It is always a challenge to get the appropriate balance between bias and variance, as when one reduces, the other will increase, resulting in a compromise having to be struck. This project tries to illustrate this effect by changing the parameter K of KNN’s, and observing this effect on both training and test error.
Machine Learning: K-Nearest Neighbors¶
Bias-variance tradeoff I: Understanding the tradeoff. This exercise will illustrate the impact of the bias-variance tradeoff on classifier performance by looking at classifier decision boundaries.
(a) Create a synthetic dataset (with both features and targets).

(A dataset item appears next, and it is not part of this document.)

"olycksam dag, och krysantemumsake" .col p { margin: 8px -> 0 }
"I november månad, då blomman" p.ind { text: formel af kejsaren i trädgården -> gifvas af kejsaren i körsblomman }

Use the make_moons
module with the parameter noise=0.35
to generate 1000 random samples.
(b) Scatterplot your random samples with each class in a different color
(c) Create 3 different data subsets by selecting 100 of the 1000 data points at random three times. For each of these 100-sample datasets, fit three k-Nearest Neighbor classifiers with: $k = \{1, 25, 50\}$. This will result in 9 combinations (3 datasets, with 3 trained classifiers).
(d) For each combination of dataset trained classifier, in a 3-by-3 grid, plot the decision boundary (similar in style to Figure 2.15 from Introduction to Statistical Learning). Each column should represent a different value of $k$ and each row should represent a different dataset.
(e) What do you notice about the difference between the rows and the columns. Which decision boundaries appear to best separate the two classes of data? Which decision boundaries vary the most as the data change?
(f) Explain the bias-variance tradeoff using the example of the plots you made in this exercise.
ANSWER
(a)
from sklearn import datasets
dataset_q5 = datasets.make_moons(n_samples=1000,noise=0.35)
(b)
import matplotlib.pyplot as plt
plt.figure(figsize=(10,6), dpi= 100)
ax = plt.scatter(x=dataset_q5[0][:,0],y=dataset_q5[0][:,1],c=dataset_q5[1],alpha =0.7,label=dataset_q5[1])
plt.legend(handles=ax.legend_elements()[0], labels=['0','1'])
plt.title('Scatter plot of Random generated data')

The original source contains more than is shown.